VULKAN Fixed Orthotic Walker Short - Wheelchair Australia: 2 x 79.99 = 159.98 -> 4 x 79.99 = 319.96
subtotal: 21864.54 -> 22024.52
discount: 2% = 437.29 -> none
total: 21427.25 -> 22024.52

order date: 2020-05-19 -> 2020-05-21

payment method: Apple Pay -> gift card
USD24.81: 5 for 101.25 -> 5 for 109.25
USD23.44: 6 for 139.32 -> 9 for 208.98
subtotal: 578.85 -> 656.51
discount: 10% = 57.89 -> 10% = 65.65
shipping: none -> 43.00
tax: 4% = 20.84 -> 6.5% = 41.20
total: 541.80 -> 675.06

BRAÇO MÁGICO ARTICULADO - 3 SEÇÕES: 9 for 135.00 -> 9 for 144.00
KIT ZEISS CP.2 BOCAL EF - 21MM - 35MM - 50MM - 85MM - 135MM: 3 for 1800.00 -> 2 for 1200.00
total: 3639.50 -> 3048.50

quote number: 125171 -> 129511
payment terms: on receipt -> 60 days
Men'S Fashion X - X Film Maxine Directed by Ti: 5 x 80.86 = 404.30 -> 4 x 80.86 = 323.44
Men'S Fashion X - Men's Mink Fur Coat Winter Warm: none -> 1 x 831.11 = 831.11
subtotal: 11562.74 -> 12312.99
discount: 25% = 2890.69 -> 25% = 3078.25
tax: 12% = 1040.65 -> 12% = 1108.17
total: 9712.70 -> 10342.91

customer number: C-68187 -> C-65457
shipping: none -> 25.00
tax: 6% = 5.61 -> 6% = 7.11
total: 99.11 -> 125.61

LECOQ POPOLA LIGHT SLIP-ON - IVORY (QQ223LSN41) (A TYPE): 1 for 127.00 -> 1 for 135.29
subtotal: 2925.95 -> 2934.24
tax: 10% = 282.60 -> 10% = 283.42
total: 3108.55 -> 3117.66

§

> _Activity_
A single number is expected: how many lines of the data hold the string "shipping".

> _Response to this exercise_
2